Los avances en el ámbito del calzado deportivo han dado un giro interesante con el reciente lanzamiento de modelos diseñados específicamente para el uso en cintas de correr. La marca Reebok ha introducido su modelo FloatZig Tread, pocos meses después de que Adidas presentara el Treadflow, el cual fue considerado el primer zapato diseñado para este propósito. A pesar de que a primera vista podría parecer innecesario, especialmente dado que los corredores han utilizado diversas zapatillas en las cintas de correr a lo largo de los años, la creciente popularidad de estas máquinas, especialmente en áreas urbanas o climas fríos, ha hecho que esta propuesta tenga sentido.
La lógica detrás de estos nuevos zapatos es que las zapatillas de correr tradicionales, con su abundante amortiguación, pueden resultar demasiado suaves y poco estables al correr sobre una superficie en movimiento. Por ello, Reebok ha optado por una altura de amortiguación menor de 28 mm, en comparación con los típicos 38 mm de otros modelos, buscando proporcionar una sensación de estabilidad y contacto más directo con la cinta, evocando estilos de calzado más antiguos.

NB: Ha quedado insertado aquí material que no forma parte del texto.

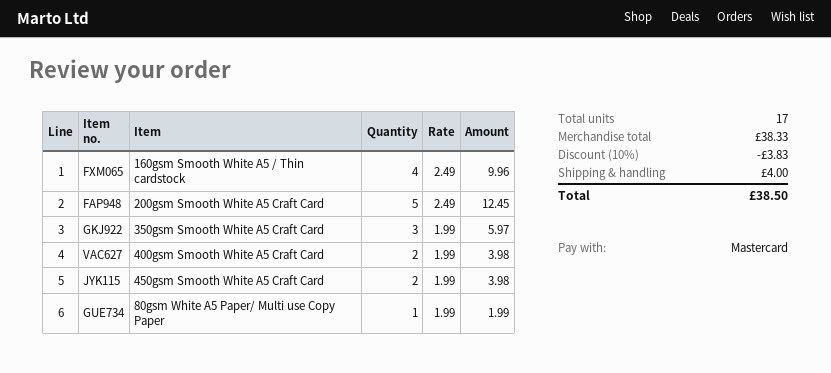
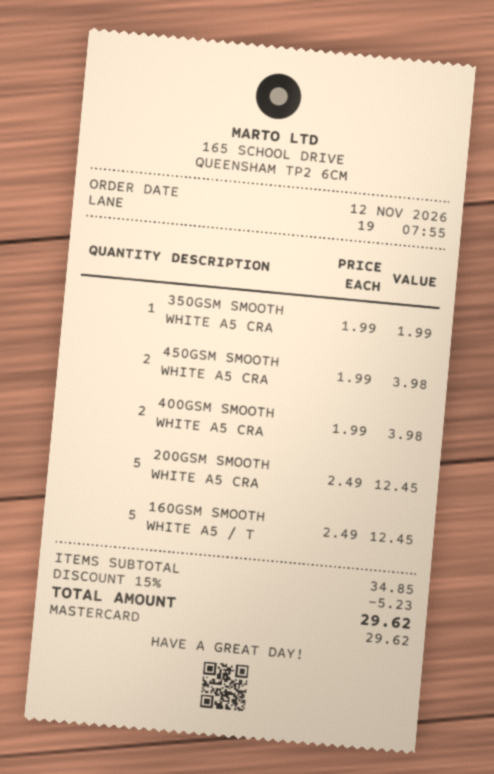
160gsm Smooth White A5 / Thin cardstock: 4 x 2.49 = 9.96 -> 5 x 2.49 = 12.45
350gsm Smooth White A5 Craft Card: 3 x 1.99 = 5.97 -> 1 x 1.99 = 1.99
80gsm White A5 Paper/ Multi use Copy Paper: 1 x 1.99 = 1.99 -> none
subtotal: 38.33 -> 34.85
discount: 10% = 3.83 -> 15% = 5.23
shipping: 4.00 -> none
total: 38.50 -> 29.62

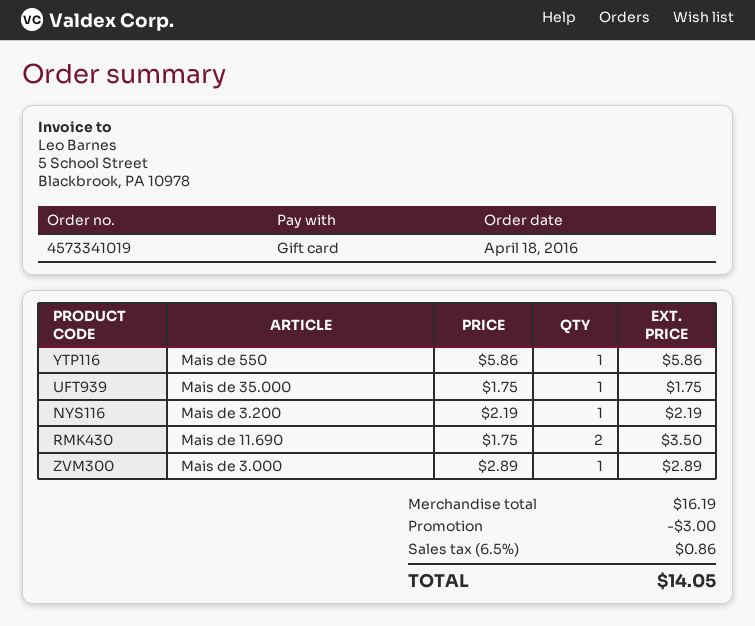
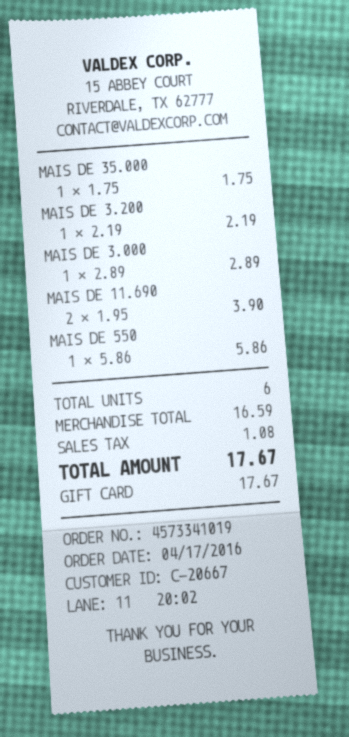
order date: 2016-04-18 -> 2016-04-17
Mais de 11.690: 2 x 1.75 = 3.50 -> 2 x 1.95 = 3.90
subtotal: 16.19 -> 16.59
discount: 3.00 -> none
tax: 0.86 -> 1.08
total: 14.05 -> 17.67

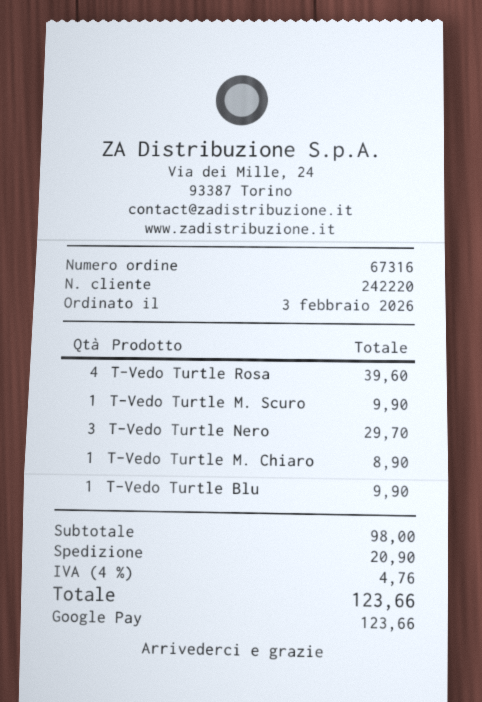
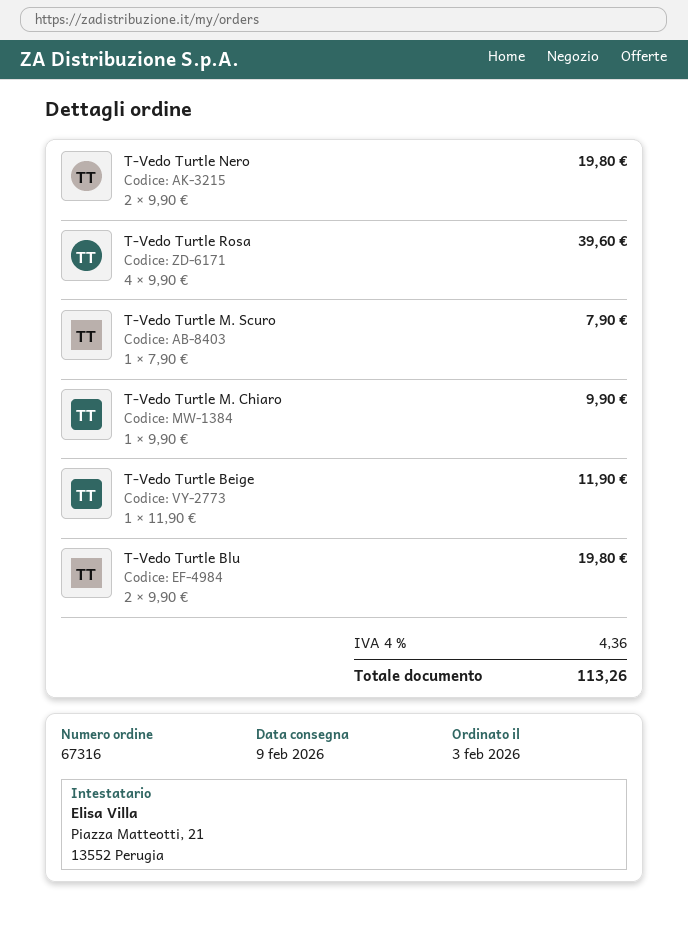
T-Vedo Turtle M. Scuro: 1 for 9.90 -> 1 for 7.90
T-Vedo Turtle Nero: 3 for 29.70 -> 2 for 19.80
T-Vedo Turtle M. Chiaro: 1 for 8.90 -> 1 for 9.90
T-Vedo Turtle Blu: 1 for 9.90 -> 2 for 19.80
T-Vedo Turtle Beige: none -> 1 for 11.90
shipping: 20.90 -> none
tax: 4% = 4.76 -> 4% = 4.36
total: 123.66 -> 113.26

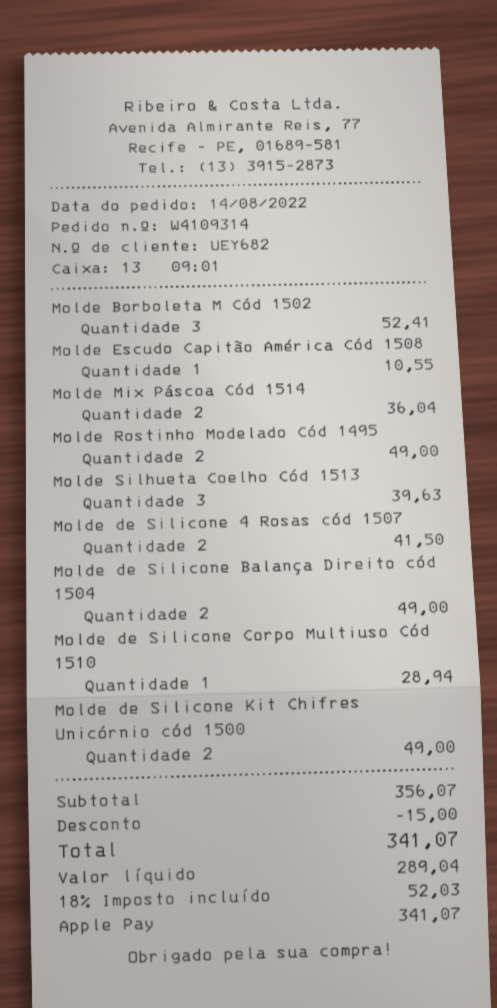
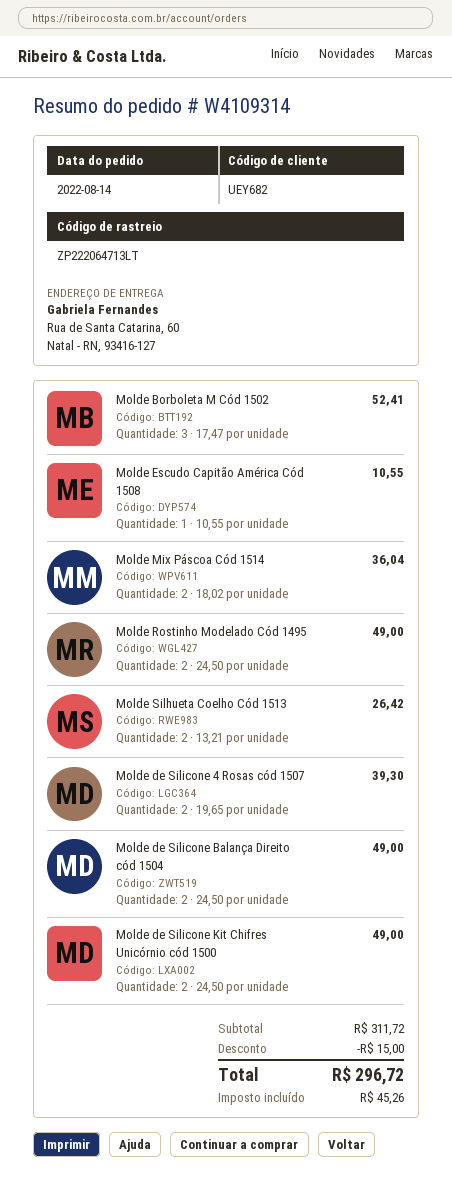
Molde Silhueta Coelho Cód 1513: 3 for 39.63 -> 2 for 26.42
Molde de Silicone 4 Rosas cód 1507: 2 for 41.50 -> 2 for 39.30
Molde de Silicone Corpo Multiuso Cód 1510: 1 for 28.94 -> none
subtotal: 356.07 -> 311.72
tax: 52.03 -> 45.26
total: 341.07 -> 296.72

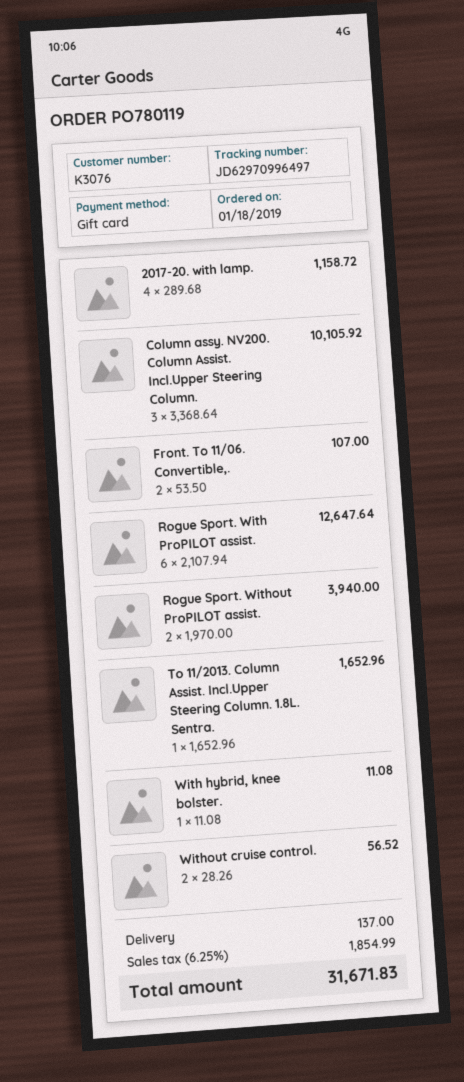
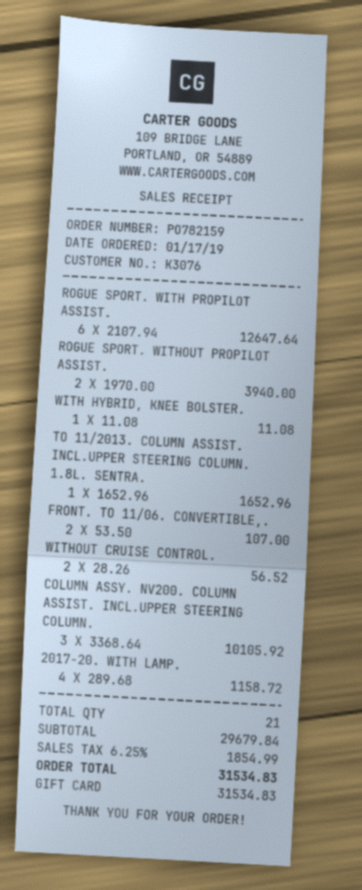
order number: PO780119 -> PO782159
order date: 2019-01-18 -> 2019-01-17
shipping: 137.00 -> none
total: 31671.83 -> 31534.83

La ejecución del FloatZig Tread ha demostrado ser efectiva en diversas sesiones de entrenamiento en cinta. Los corredores reportan una sensación de estabilidad inusual al aumentar la velocidad, gracias a un diseño que incluye un refuerzo lateral para mantener el pie alineado. El zapato utiliza un EVA de doble densidad, que ofrece una firmeza mayor que los entrenadores de uso diario, pero a la vez proporciona una respuesta dinámica al movimiento.
Los entrenamientos de intervalos revelan que la zapatilla permite un desempeño aceptable, aunque no es ideal para sprints intensos. La situación es diferente en carreras de larga distancia, donde algunos usuarios podrían desear mayor amortiguación tras varios minutos de ejercicio.
Sin embargo, este modelo no solo ha mostrado su valía en el running, sino también en entrenamientos de fuerza. La suela ofrece suficiente agarre para realizar saltos amplios sin resbalones, y aunque la forma del calzado requiere un esfuerzo adicional para un adecuado apoyo, ha mostrado ser efectiva en diversas actividades de gimnasio.
Con ese contexto, es evidente que, aunque el FloatZig Tread ha sido comercializado como un zapato específico para correr en cinta, su funcionalidad se extiende a un uso más amplio. Es un calzado adecuado para entrenamientos de intervalos cortos y sesiones de acondicionamiento general, lo que lo convierte en una opción interesante para quienes buscan un par de zapatillas versátil que se adapte a diferentes modalidades de ejercicio. En resumen, aunque no todos necesiten un zapato exclusivo para cinta, el modelo de Reebok puede ofrecer un valor significativo al facilitar un entrenamiento integral sin la necesidad de múltiples cambios de calzado.